─── Data provided

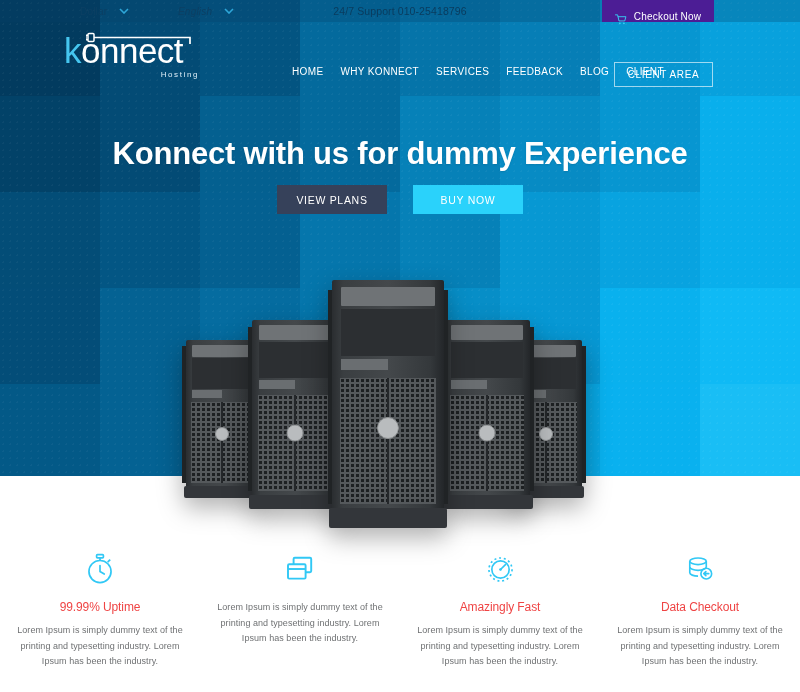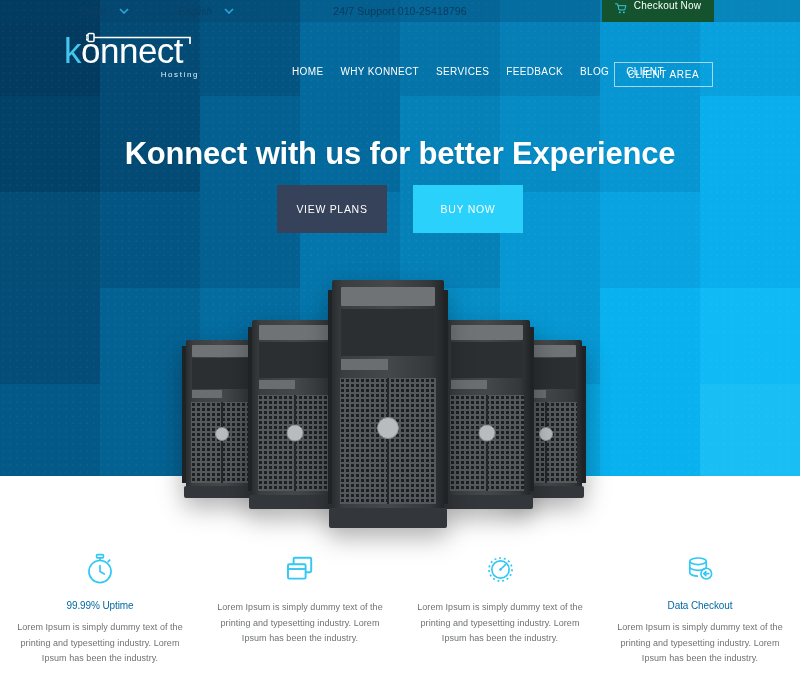--- a/index.html
+++ b/index.html
@@ -103,9 +103,9 @@
     position: absolute;
     left: 602px; top: 0;
     width: 112px; height: 22px;
-    background: #14532d;
-    display: flex;
-    align-items: flex-start;
+    background: #4c1d95;
+    display: flex;
+    align-items: flex-end;
     justify-content: center;
     gap: 7px;
     cursor: pointer;

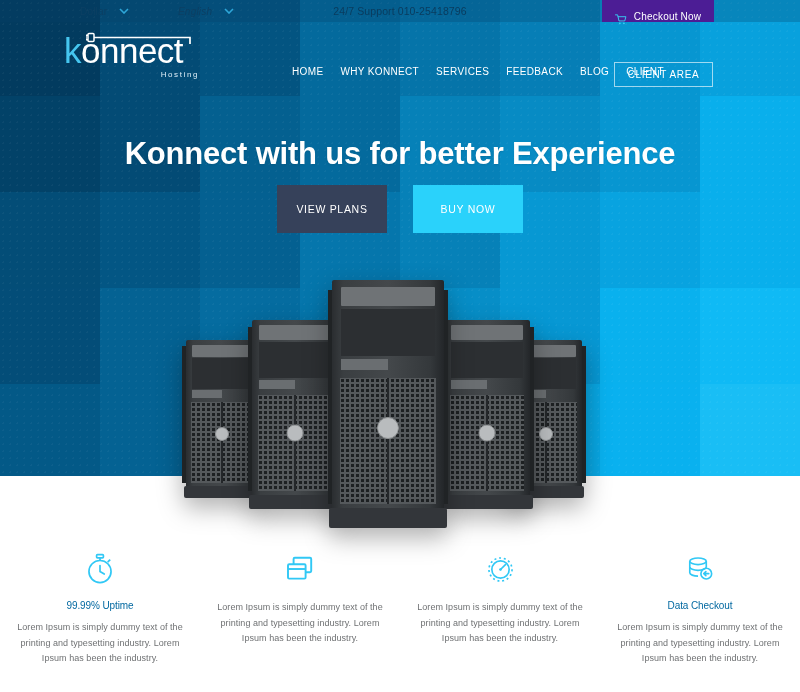--- a/index.html
+++ b/index.html
@@ -455,7 +455,7 @@
     <div class="client-area">CLIENT AREA</div>
   </div>
 
-  <div class="hero-title">Konnect with us for better Experience</div>
+  <div class="hero-title">Konnect with us for dummy Experience</div>
 
   <div class="hero-btns">
     <div class="btn btn-dark">VIEW PLANS</div>

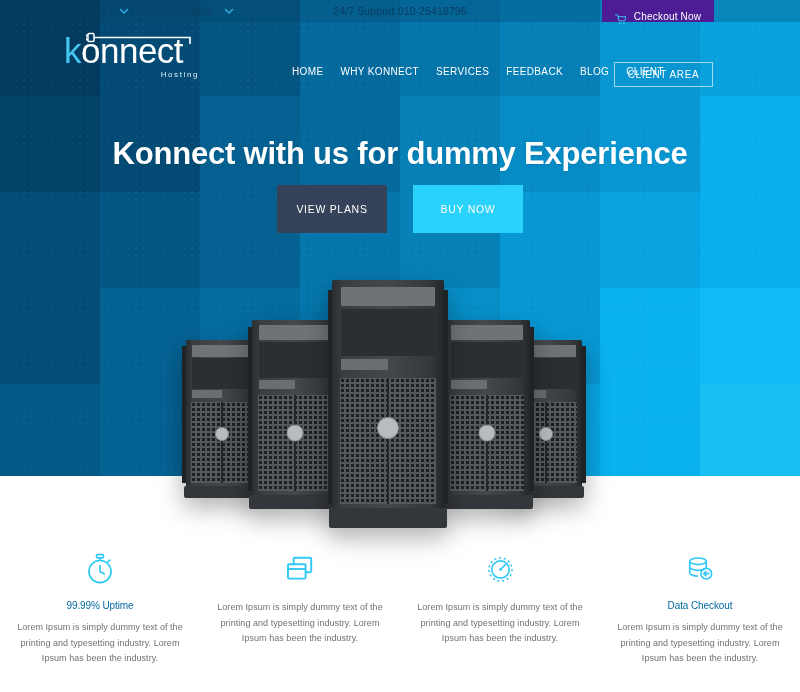--- a/index.html
+++ b/index.html
@@ -204,7 +204,7 @@
     z-index: 20;
   }
   .btn {
-    width: 110px; height: 48px;
+    width: 110px; height: 29px;
     display: flex;
     align-items: center;
     justify-content: center;

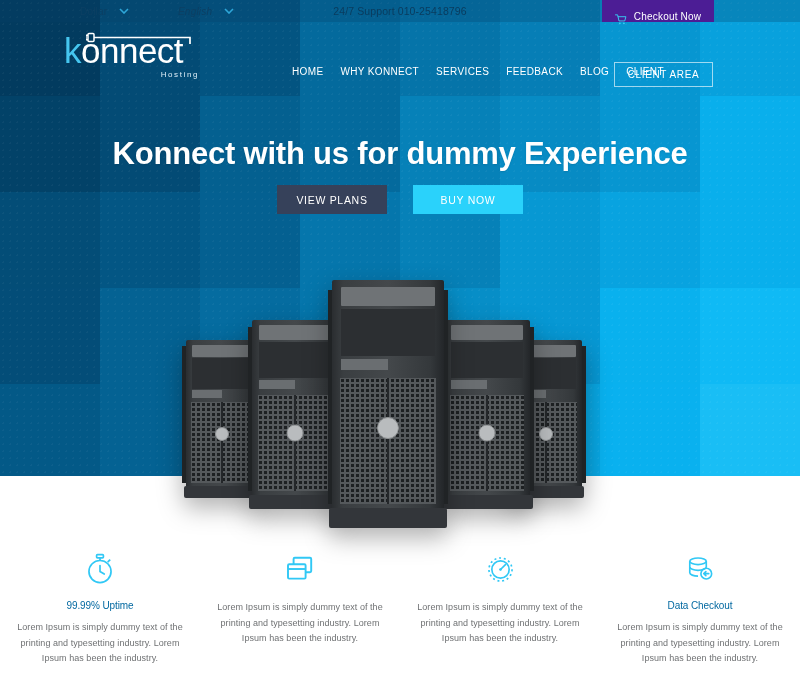--- a/index.html
+++ b/index.html
@@ -327,8 +327,8 @@
     margin-bottom: 14px;
   }
   .feature-title {
-    font-size: 10px;
-    color: #0369a1;
+    font-size: 12px;
+    color: #ef4444;
     margin-bottom: 9px;
     letter-spacing: -.1px;
   }

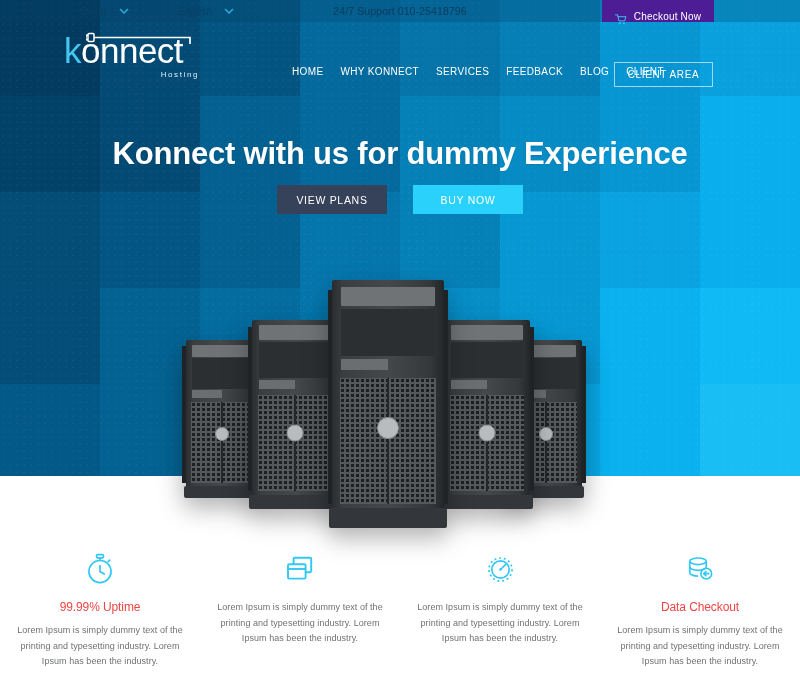--- a/index.html
+++ b/index.html
@@ -559,6 +559,7 @@
               <circle cx="20" cy="20" r="1.6" fill="#31c8f5" stroke="none"></circle>
             </svg>
           </div>
+          <div class="feature-title">Amazingly Fast</div>
           <div class="feature-text">Lorem Ipsum is simply dummy text of the printing and typesetting industry. Lorem Ipsum has been the industry.</div>
         </div>
         <div class="feature">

──────

| Problem description |
Return every line above word for word, minus images.

| Written response |
--- a/index.html
+++ b/index.html
@@ -103,9 +103,9 @@
     position: absolute;
     left: 602px; top: 0;
     width: 112px; height: 22px;
-    background: #14532d;
-    display: flex;
-    align-items: flex-start;
+    background: #4c1d95;
+    display: flex;
+    align-items: flex-end;
     justify-content: center;
     gap: 7px;
     cursor: pointer;

--- a/index.html
+++ b/index.html
@@ -455,7 +455,7 @@
     <div class="client-area">CLIENT AREA</div>
   </div>
 
-  <div class="hero-title">Konnect with us for better Experience</div>
+  <div class="hero-title">Konnect with us for dummy Experience</div>
 
   <div class="hero-btns">
     <div class="btn btn-dark">VIEW PLANS</div>

--- a/index.html
+++ b/index.html
@@ -204,7 +204,7 @@
     z-index: 20;
   }
   .btn {
-    width: 110px; height: 48px;
+    width: 110px; height: 29px;
     display: flex;
     align-items: center;
     justify-content: center;

--- a/index.html
+++ b/index.html
@@ -327,8 +327,8 @@
     margin-bottom: 14px;
   }
   .feature-title {
-    font-size: 10px;
-    color: #0369a1;
+    font-size: 12px;
+    color: #ef4444;
     margin-bottom: 9px;
     letter-spacing: -.1px;
   }

--- a/index.html
+++ b/index.html
@@ -559,6 +559,7 @@
               <circle cx="20" cy="20" r="1.6" fill="#31c8f5" stroke="none"></circle>
             </svg>
           </div>
+          <div class="feature-title">Amazingly Fast</div>
           <div class="feature-text">Lorem Ipsum is simply dummy text of the printing and typesetting industry. Lorem Ipsum has been the industry.</div>
         </div>
         <div class="feature">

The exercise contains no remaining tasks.